Master 2 Recherche « Biochimie, Cellules, Cibles Thérapeutiques », Université Paris-Diderot-Paris 7, Paris

Master 2 Recherche « Biologie et produits de santé, spécialité Relation hôte Greffon », Université de Franche-Comté, Besançon

Régulation Génique dans l’Hématopoïèse et la Leucémogenèse

RGHL

Alteration of cross-talks involving a deregulation of hematopoietic transcription factors or co-regulators may affect the differentiation process and increase the capacity to generate leukemogenic abnormalities in hematopoietic cells.

The aim of our team is mainly to understand the transcription regulation by transcription co-regulators in a normal and tumoral hematopoietic environment.

The different topics of the team regard the study of gene regulation by transcription and post-transcriptional co-regulators such as TIF1gamma, cIAP1 and miR-142-3p.

Nos thématiques de recherche :

Team involved in this project
  • Ronan QUERE
  • Marie-Lorraine CHRETIEN
  • Caroline LEGOUGE
  • Laetitia SAINT PAUL
  • Jean-Noël BASTIE
  • Laurent DELVA

TIF1g (Transcription Intermediary Factor 1 gamma, also called TRIM33) located at 1p13.1, encodes for an E3 ubiquitin ligase, as CBL, which belongs to the TRIM (tripartite motif) family. Four TIF1 members (alpha to delta) have been identified in mammals, and orthologs are present in organisms such as Drosophila.
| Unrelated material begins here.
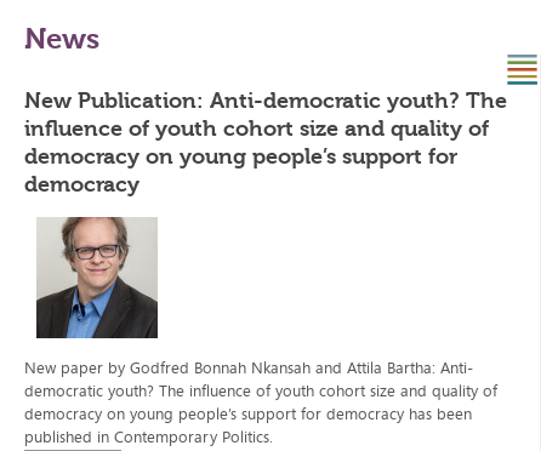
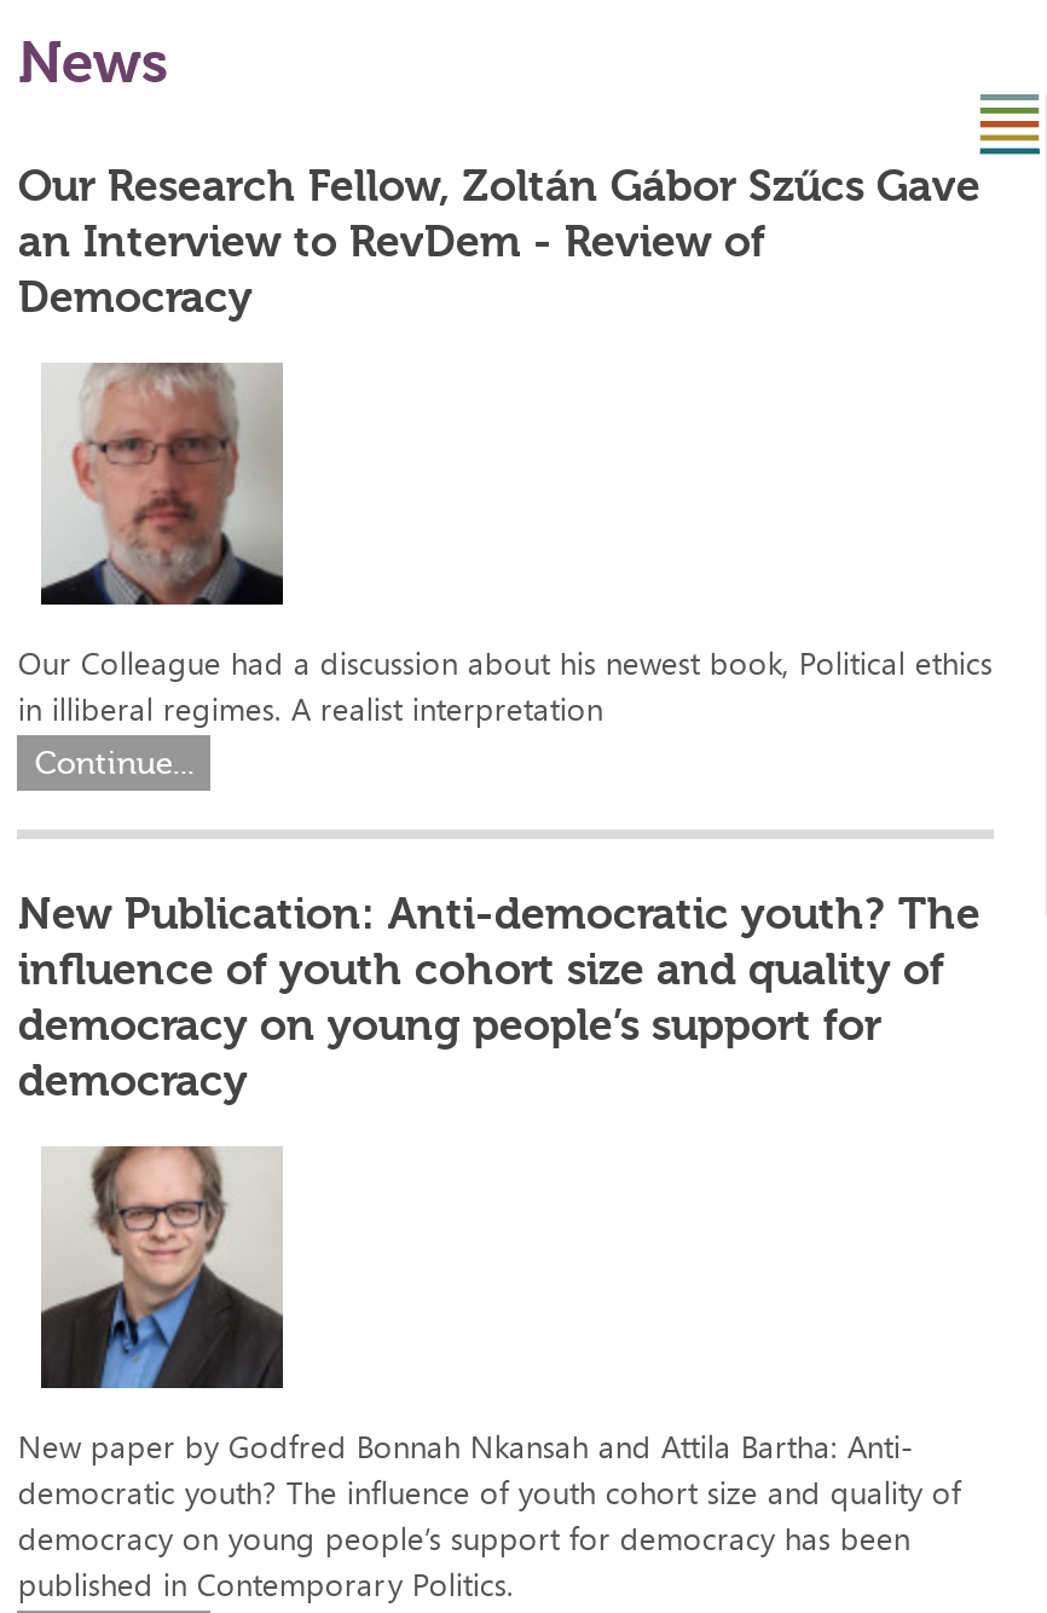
none -> [18,160,980,324] Our Research Fellow, Zoltán Gábor Szűcs Gave | an Interview to RevDem - Review of | Democracy
none -> [18,360,992,781] [image] | Our Colleague had a discussion about his newest book, Political ethics | in illiberal regimes. A realist interpretation | Continue...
TIF1g interacts with nuclear receptors and modulates their transcriptional activity either positively or negatively in a ligand-dependent fashion. In mice, TIF1g functions as a liver-specific tumor suppressor whose deletion reveals the deleterious effect of retinoic acid receptor alpha aberrant activation to liver homeostasis.

TIF1b, a component of the histone deacetylase N-CoR1/HDAC3 complex, functions as a co-repressor for the large family of Krüppel-associated box (KRAB) zinc-finger transcription factors, and is required for post-implantation embryogenesis and mesoderm induction. TIF1g is involved in heterochromatin-mediated gene silencing.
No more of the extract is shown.